Huge strides have been made in the body positivity world to embrace people of all ages, shapes and colours. Yet one final taboo still remains.
Whether you’re a fully-grown woman who insists on buying other items with her tampons so that it doesn’t draw attention to your sanitary products or whether you’re a guy who squirms at the idea of menstrual blood, we are all guilty of perpetuating the stigma.
However, one woman is on a mission to revolutionise our views and make the female cycle something to celebrate rather than fear.
Now, Charlotte Pointeaux is ripping up the rule book that says puberty has to be shameful and is empowering girls with her First Moon Circles organisation.
Speaking exclusively to Uspire, Charlotte reflected on her own experiences growing up and why she is dedicated to help young people embrace who they are.
Charlotte explained: “I began my period as a 12-year old at my dad’s house, where I couldn’t find any period products and felt absolutely unable to speak with him about it.
“I felt crushingly alone and scared and totally unprepared, so rolled up some toilet paper to put in my underwear until I got back to my mum’s house where I knew I could access some pads.”
Charlotte went on to experience very heavy and painful bleeds, before being put on the pill aged 16 to try and regulate them, along with her teenage acne.
However, more than a decade later when she stopped taking it, she realised just how damaging this misinformation was and the impact the pill can have on reproductive hormones.
Charlotte explained: “I could not believe I hadn’t been told about this when I was younger and was horrified that we grow up feeling that periods are a curse and we are captives to it.”
Coincidentally, while working as a youth mentor and life coach, Charlotte jumped at the opportunity to share her knowledge when she was approached by a mother asking if she would run an event to talk to her child about periods as the girl was extremely uncomfortable doing so.
She put a lesson plan together and soon First Moon Circles was born.
In her sessions, Charlotte leans into storytelling, play, and craft to create a safe space where participants can ask as many questions as they like and learn accurate information ahead of their own menarche (first period) instead of relying on the playground grapevine.
Charlotte said: “I knew that many mothers were trying to do their very best to talk openly with their children about periods, but the children had internalised so much menstrual shame that they just couldn’t open up to them.

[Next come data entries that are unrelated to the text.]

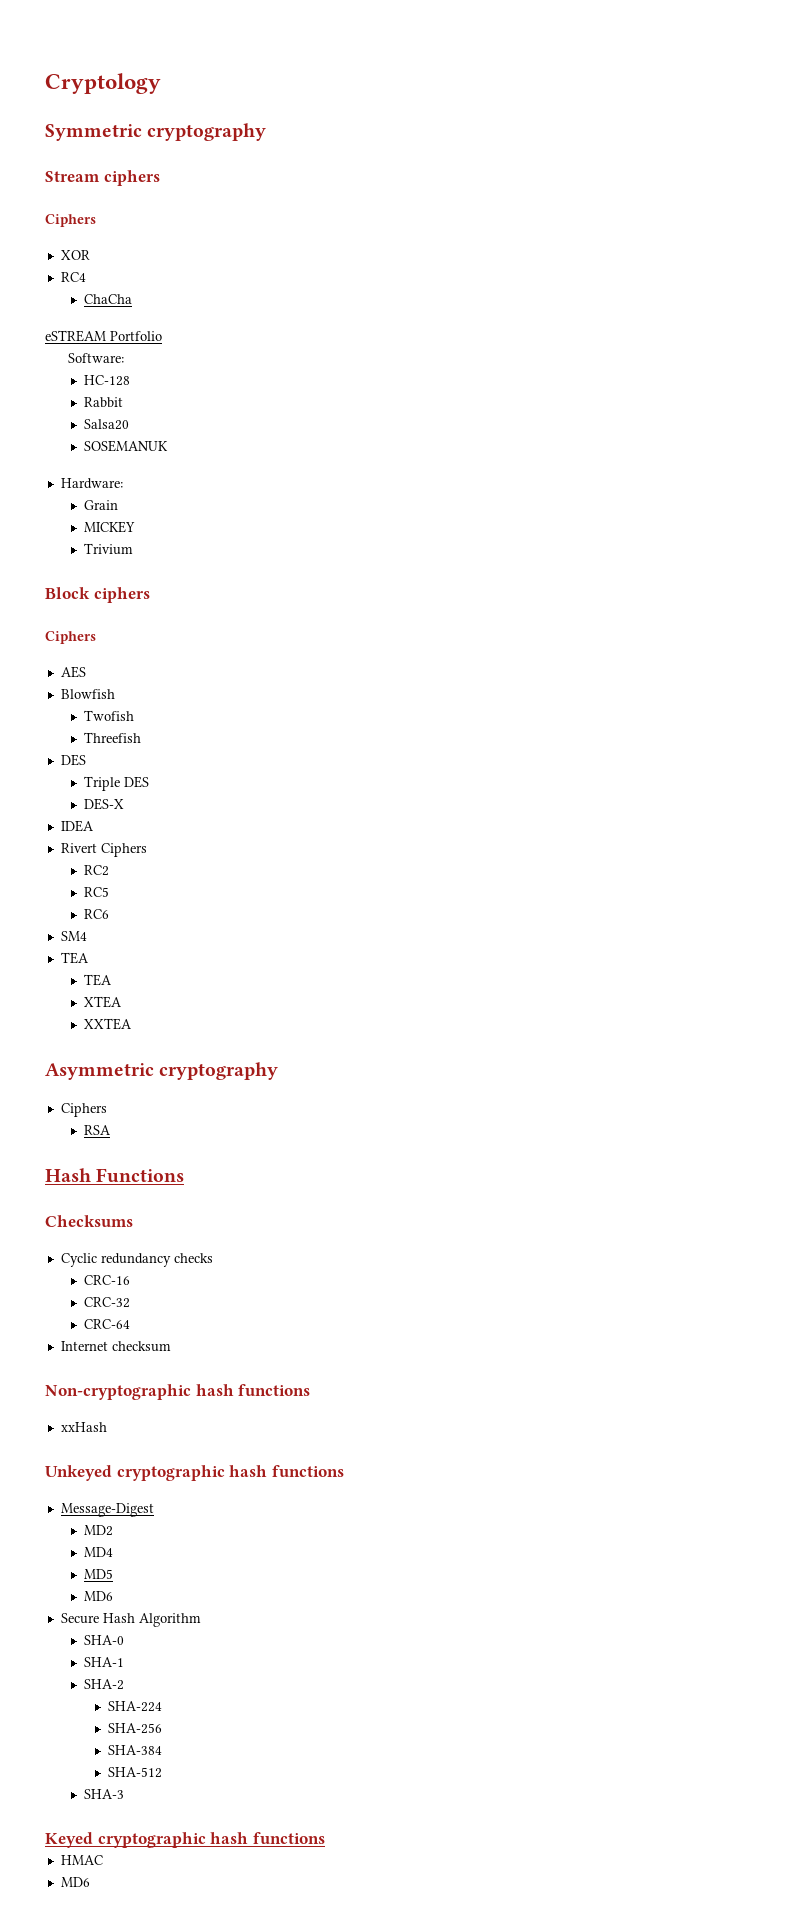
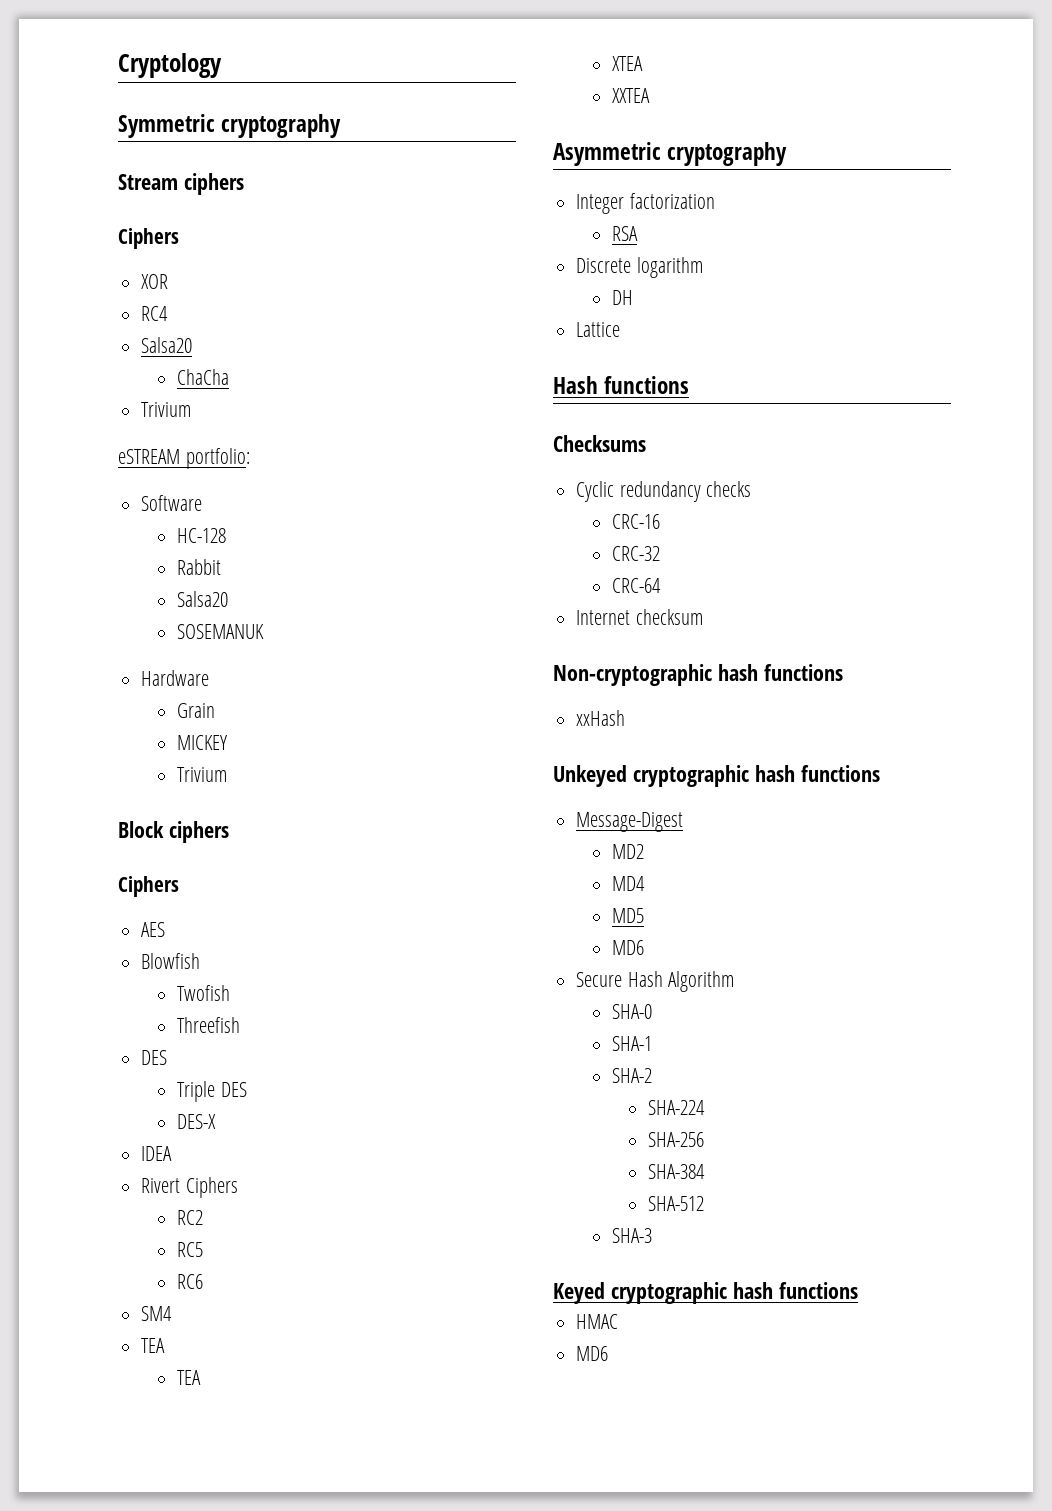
  RC4
+ Salsa20
  ChaCha
+ Trivium
- eSTREAM Portfolio
- Software:
+ eSTREAM portfolio:
+ Software
- Hardware:
+ Hardware
  Asymmetric cryptography
- Ciphers
+ Integer factorization
- Hash Functions
+ Discrete logarithm
+ DH
+ Lattice
+ Hash functions

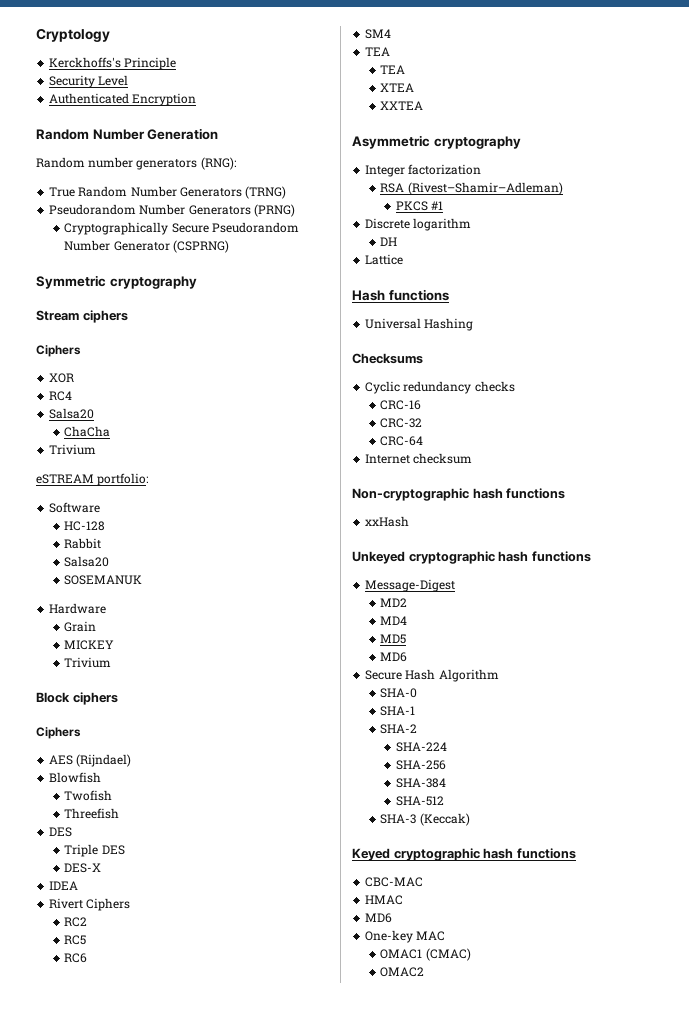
+ Kerckhoffs's Principle
+ Security Level
+ Authenticated Encryption
+ Random Number Generation
+ Random number generators (RNG):
+ True Random Number Generators (TRNG)
+ Pseudorandom Number Generators (PRNG)
+ Cryptographically Secure Pseudorandom Number Generator (CSPRNG)
- AES
+ AES (Rijndael)
- RSA
+ RSA (Rivest–Shamir–Adleman)
+ PKCS #1
+ Universal Hashing
- SHA-3
+ SHA-3 (Keccak)
+ CBC-MAC
+ One-key MAC
+ OMAC1 (CMAC)
+ OMAC2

“They needed to hear it from someone they perceived not to be an authority figure and someone who had done their own inner healing work to hold the space for them without projecting my own shame onto them.”
The programme combines education and rite of passage celebrations, with the girls participating for the first two hours alone before their mothers join them for the final hour.
Charlotte revealed: “In the education session, we begin with a beautiful story before covering the basics of what occurs during puberty and periods.
“We explore period products available and play with them to normalise them, we focus on earth and body friendly product options, and I assure the children that they have options and sovereignty over which products they choose to use.
“We then explore menstrual cycle awareness and teach the mothers and children about the superpowers within each season of the cycle and how they can best care for themselves with self-care and diet as their energy, moods and feelings change.”
She added: “Mothers then share wisdom and blessings with the children to show them that they are not alone and will be guided through this critical rite of passage and beyond.
“We draw attention to how teen periods differ to adult periods – as much to empower mothers to advocate for their kids – and that each person experiences the cycle differently.”
Charlotte’s organisation is an inclusive one that also invites non-binary and transgender people to take part to normalise that menstrual cycles are experienced differently by each person.
All of the First Moon Circles facilitators are trained to understand that menstruation can be triggering and even deeply traumatising for some non-binary and trans people.
Charlotte explained: “Some people will know from a young age they do not identify with their assigned gender at birth, while others will not have realised this yet and puberty might be the first time they do become aware as their body changes, breasts develop, and periods begin.
“This can trigger or exacerbate dysphoria, when a person experiences distress because of a mismatch between their bodily appearance and their gender identity.
“We have to be mindful that culturally there is the deep-rooted notion that to menstruate is an inherently female experience, which it is not.
“Of course, many people do identify with ‘becoming a woman’ but I have moved to using more inclusive language such as reaching adolescence, growing up, or becoming an adult instead.”
Quizzed on how she would like to see education shift around menstruation in schools, Charlotte believes we need a “full-blown overhaul”.
But first, we need to start with the big boys and girls.
Charlotte concluded: “We need to heal the adults first; both women as menstrual shame is so deeply internalised, and men, who don’t have knowledge and have always been excluded from conversations or exposure to menstrual cycles.
“The aim should be on whole-family education so that fathers and brothers of menstruators know what is happening and are shown how to be supportive. Knowledge is power!”
Charlotte also believes that schools have a critical role as currently sex-ed classes are reductive and confusing, focusing solely on the ‘don’t get pregnant’ mantra.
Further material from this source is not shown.